STUDY MATERIAL:
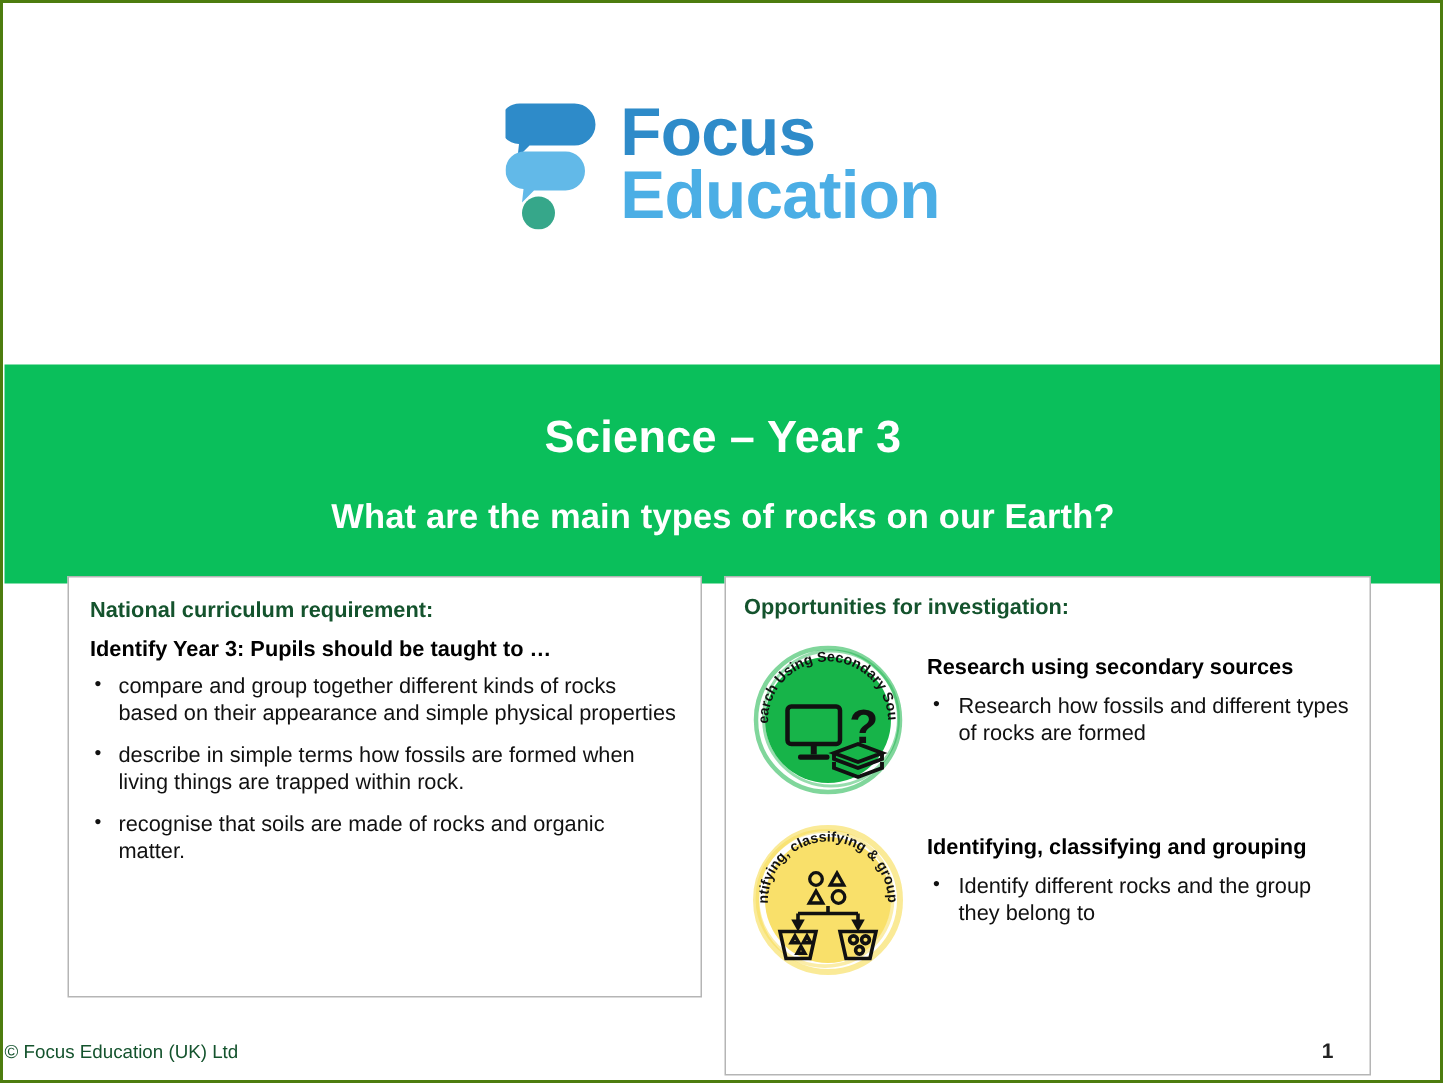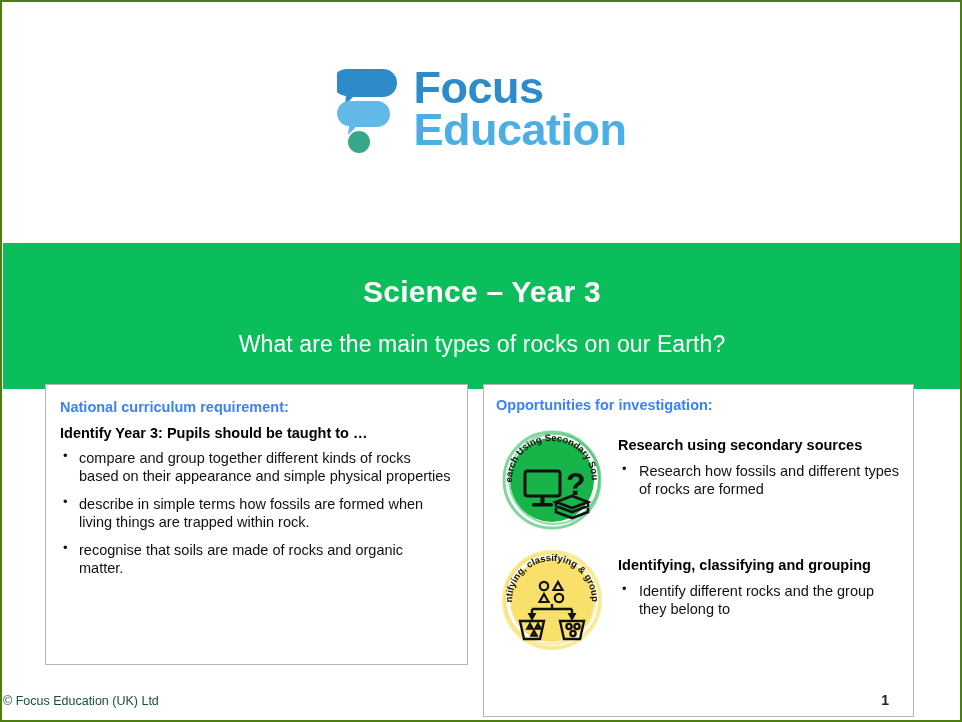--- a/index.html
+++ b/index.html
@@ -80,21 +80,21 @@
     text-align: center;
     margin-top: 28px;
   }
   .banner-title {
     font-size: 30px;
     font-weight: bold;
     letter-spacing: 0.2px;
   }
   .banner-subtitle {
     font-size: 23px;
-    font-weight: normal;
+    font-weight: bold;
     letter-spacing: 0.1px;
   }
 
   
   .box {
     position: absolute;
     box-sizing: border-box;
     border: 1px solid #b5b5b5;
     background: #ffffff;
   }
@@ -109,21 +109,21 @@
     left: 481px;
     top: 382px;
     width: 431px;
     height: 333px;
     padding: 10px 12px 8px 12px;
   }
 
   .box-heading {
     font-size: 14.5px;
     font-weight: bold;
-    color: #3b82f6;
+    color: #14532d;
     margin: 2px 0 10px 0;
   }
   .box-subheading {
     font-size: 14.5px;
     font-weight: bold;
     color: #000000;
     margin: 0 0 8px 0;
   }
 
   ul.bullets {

TASK BRIEF: Repeat each entry precisely as it appears. Leave the pictures out.

PROBLEM SOLUTION:
--- a/index.html
+++ b/index.html
@@ -80,21 +80,21 @@
     text-align: center;
     margin-top: 28px;
   }
   .banner-title {
     font-size: 30px;
     font-weight: bold;
     letter-spacing: 0.2px;
   }
   .banner-subtitle {
     font-size: 23px;
-    font-weight: normal;
+    font-weight: bold;
     letter-spacing: 0.1px;
   }
 
   
   .box {
     position: absolute;
     box-sizing: border-box;
     border: 1px solid #b5b5b5;
     background: #ffffff;
   }
@@ -109,21 +109,21 @@
     left: 481px;
     top: 382px;
     width: 431px;
     height: 333px;
     padding: 10px 12px 8px 12px;
   }
 
   .box-heading {
     font-size: 14.5px;
     font-weight: bold;
-    color: #3b82f6;
+    color: #14532d;
     margin: 2px 0 10px 0;
   }
   .box-subheading {
     font-size: 14.5px;
     font-weight: bold;
     color: #000000;
     margin: 0 0 8px 0;
   }
 
   ul.bullets {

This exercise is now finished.